Haley: So. Fashion and museums! Big topic.
Anna: You and I both had a lot of thoughts about this year’s Met fashion exhibit, Punk: Chaos to Couture. In early May they had a party where everyone came with “punk” inspired fashion. There was a lot of fashion’s elite, a lot of designers, starlets, actresses, models–
Haley: –The Gwyneths.
Anna: The Gywneths
Haley: The Jessicas.
Anna: Neither of us have seen the exhibit in person, though we both watched the livefeed. Actually, I had to cut in and out, because I kept going like this. [Let the records show that Anna facepalms.]
Haley: It was TOO painful. I have so many thoughts. One of the most horrifying moments was when Vivienne Westwood showed up with a picture of Bradley Manning pinned to her dress. It was like, legitimately punk, to hijack this event being held for the one percent, to confront them with, “Oh, here’s a photo of a person that you’re probably detaining illegally because he did something that challenges people in power.” When she started to go on a political diatribe, her mic was cut out and she was pushed out of the way.
Westwood is, at this point, pretty much part of the establishment. She’s earned a really serious level of respect from her peers as a living designer. AND she’s more or less responsible for what we think of as the pseudo-official “punk” look, which I hate saying, but there it is. Yet even someone in her position was not allowed to be political at this event. She was being way more punk in spirit than the Met was by trying to recreate what the CBGB’s bathroom looked like.
Anna: Clothes are such an important part of every sub-culture that I don’t think having a punk exhibition is a bad idea. But I want to ask what they were trying to accomplish with this show. If they were trying to celebrate the pure aesthetics of it, fashion at its most superficial, commodified level, well congratulations. There were a lot of metal studs. But if we want to talk about what punk is as an ideology, as a very flawed ideology, that’s a different exhibit. I mean, to the Met’s credit there were probably way more women and people of colour there than at the front row of a punk show in the 1970s.
Haley: I’m nodding emphatically
Anna: When I was shaking my head at the Met, it wasn’t because I was worried about them tarnishing the so-called purity of punk rock’s legacy. With punk there is so much bullshit already.
Haley: For me, it was never about feeling like this subculture had been co-opted, because its not my subculture to complain about. I always thought like it felt like a weird vanity project for the Met, and of course for Vogue.

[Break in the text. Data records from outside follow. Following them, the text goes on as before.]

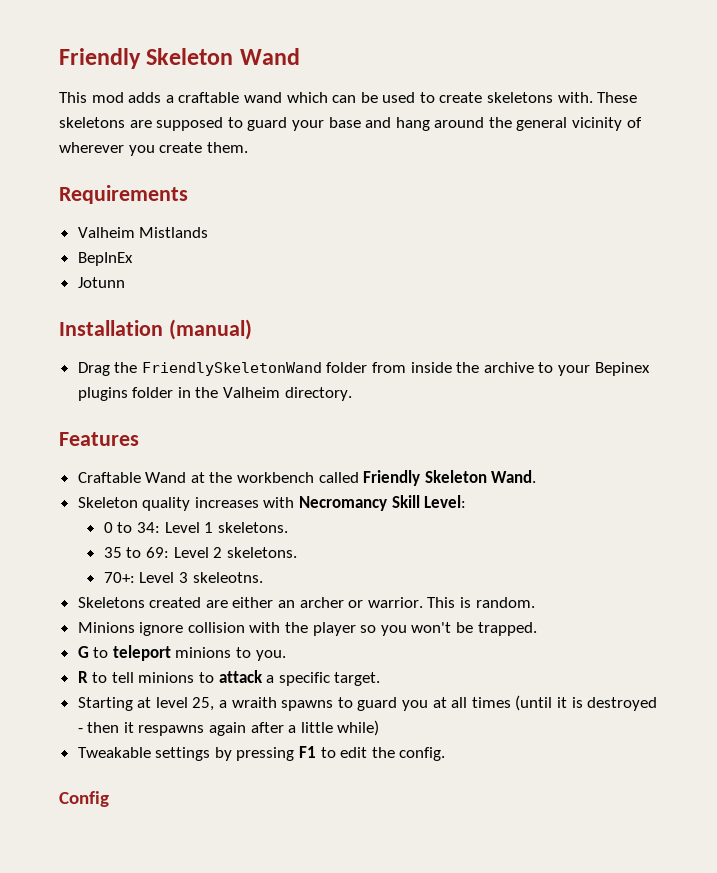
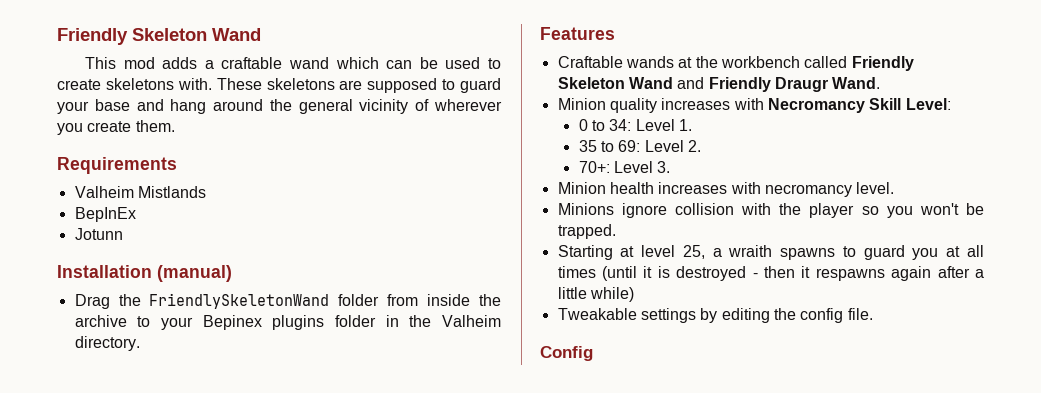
- Craftable Wand at the workbench called Friendly Skeleton Wand.
+ Craftable wands at the workbench called Friendly Skeleton Wand and Friendly Draugr Wand.
- Skeleton quality increases with Necromancy Skill Level:
+ Minion quality increases with Necromancy Skill Level:
- 0 to 34: Level 1 skeletons.
+ 0 to 34: Level 1.
- 35 to 69: Level 2 skeletons.
+ 35 to 69: Level 2.
- 70+: Level 3 skeleotns.
- Skeletons created are either an archer or warrior. This is random.
+ 70+: Level 3.
+ Minion health increases with necromancy level.
- G to teleport minions to you.
- R to tell minions to attack a specific target.
- Tweakable settings by pressing F1 to edit the config.
+ Tweakable settings by editing the config file.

But to defend the Met, even though why would you need to defend the Met because they are THE institution to rail against if you’re ever going to pick one, but I did hear curator Harold Koda speak at the Bata Shoe Museum a few years ago. It was genuinely wonderful, because he is so brilliant and such an important figure in fashion. He said something weird about how he envies the museum of the Fashion Institute of Technology, which is where he used to work, because there are some very strange rules at the Met’s Costume Institute. They don’t have a permanent exhibition, so they’re always in the process of building two shows using what they have in the archive or what they can get donated. I feel like that rule is where we get a lot of these weird kind of filler exhibitions that don’t really make a lot of sense. It wouldn’t surprise me if they just happened to have enough clothes to fill 70% of a punk collection and they said, “OK, let’s just fill in the rest with whatever we can find and just do it.” How often do you get something like the McQueen exhibition?
Anna: Which brings us to the idea of fashion in museums AS A WHOLE.